**TO DO:**
Reproduce exactly, and only, the lines below from the one containing "subtotal: 1072.90 -> 992.11" through the one containing "total: 1298.11 -> 1201.97".

**GIVEN DATA:**
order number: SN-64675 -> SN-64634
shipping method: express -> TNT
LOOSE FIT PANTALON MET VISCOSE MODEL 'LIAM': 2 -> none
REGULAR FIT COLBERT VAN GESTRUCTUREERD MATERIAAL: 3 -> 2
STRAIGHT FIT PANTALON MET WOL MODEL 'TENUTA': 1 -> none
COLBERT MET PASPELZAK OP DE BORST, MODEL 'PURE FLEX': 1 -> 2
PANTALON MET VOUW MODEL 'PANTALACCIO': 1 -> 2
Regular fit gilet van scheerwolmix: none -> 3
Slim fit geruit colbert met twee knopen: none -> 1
* * *
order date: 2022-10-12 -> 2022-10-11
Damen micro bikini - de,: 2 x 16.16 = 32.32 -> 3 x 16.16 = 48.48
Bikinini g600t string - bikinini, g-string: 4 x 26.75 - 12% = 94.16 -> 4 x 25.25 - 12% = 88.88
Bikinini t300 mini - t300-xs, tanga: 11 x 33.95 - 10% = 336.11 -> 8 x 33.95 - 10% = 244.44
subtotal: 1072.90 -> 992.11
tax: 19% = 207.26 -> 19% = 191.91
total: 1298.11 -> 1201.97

**COMPLETED EXERCISE:**
subtotal: 1072.90 -> 992.11
tax: 19% = 207.26 -> 19% = 191.91
total: 1298.11 -> 1201.97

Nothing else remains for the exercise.